Extracted records

<<<<

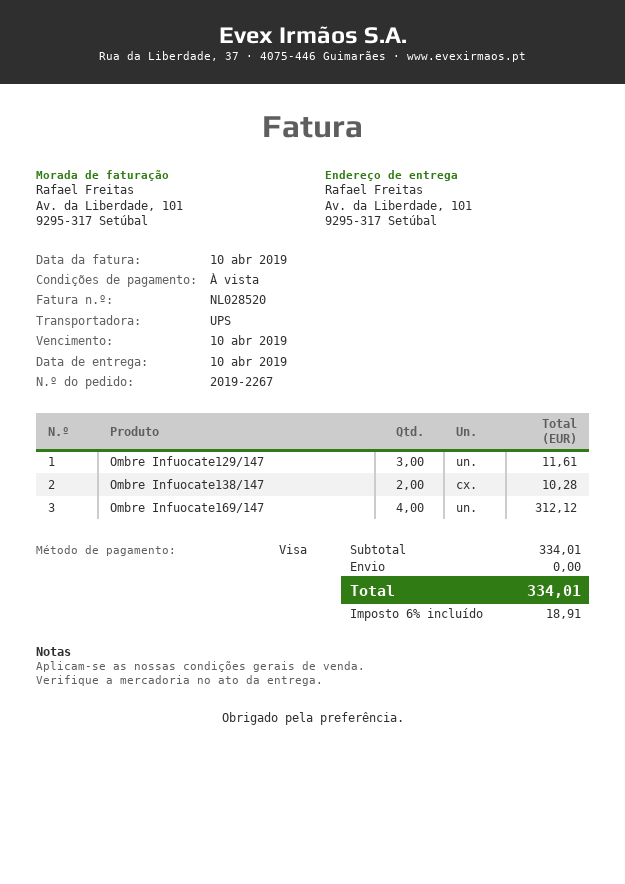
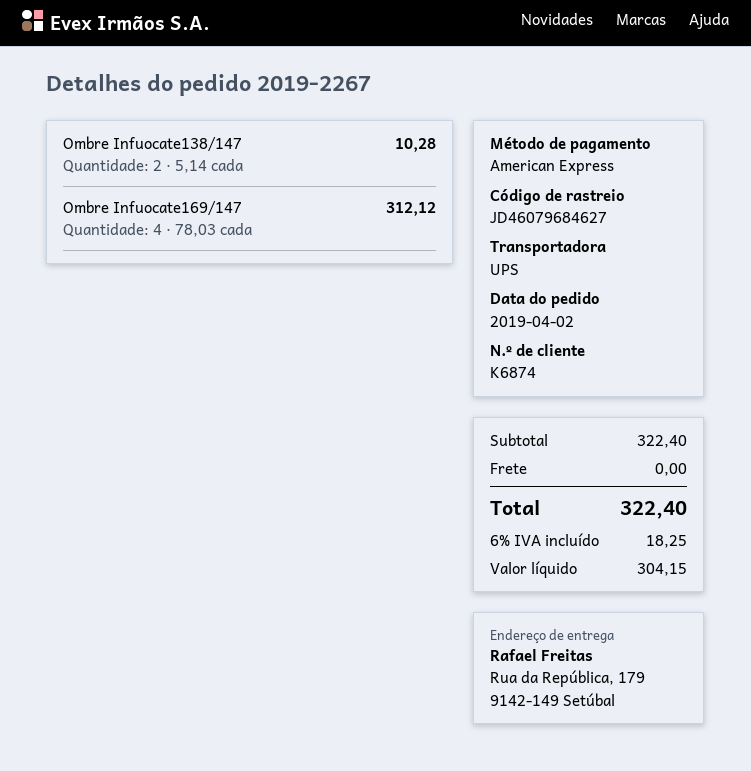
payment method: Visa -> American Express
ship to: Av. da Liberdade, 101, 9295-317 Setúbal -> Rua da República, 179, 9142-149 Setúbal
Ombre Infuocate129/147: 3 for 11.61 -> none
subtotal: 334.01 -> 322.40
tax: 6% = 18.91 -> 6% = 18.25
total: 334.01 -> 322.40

>>>>

- [Work to complete]:
Starting from the line containing "subtotal: 334.01 -> 322.40", repeat each line through the end of the entries, exactly.

- [Answer to this task]:
subtotal: 334.01 -> 322.40
tax: 6% = 18.91 -> 6% = 18.25
total: 334.01 -> 322.40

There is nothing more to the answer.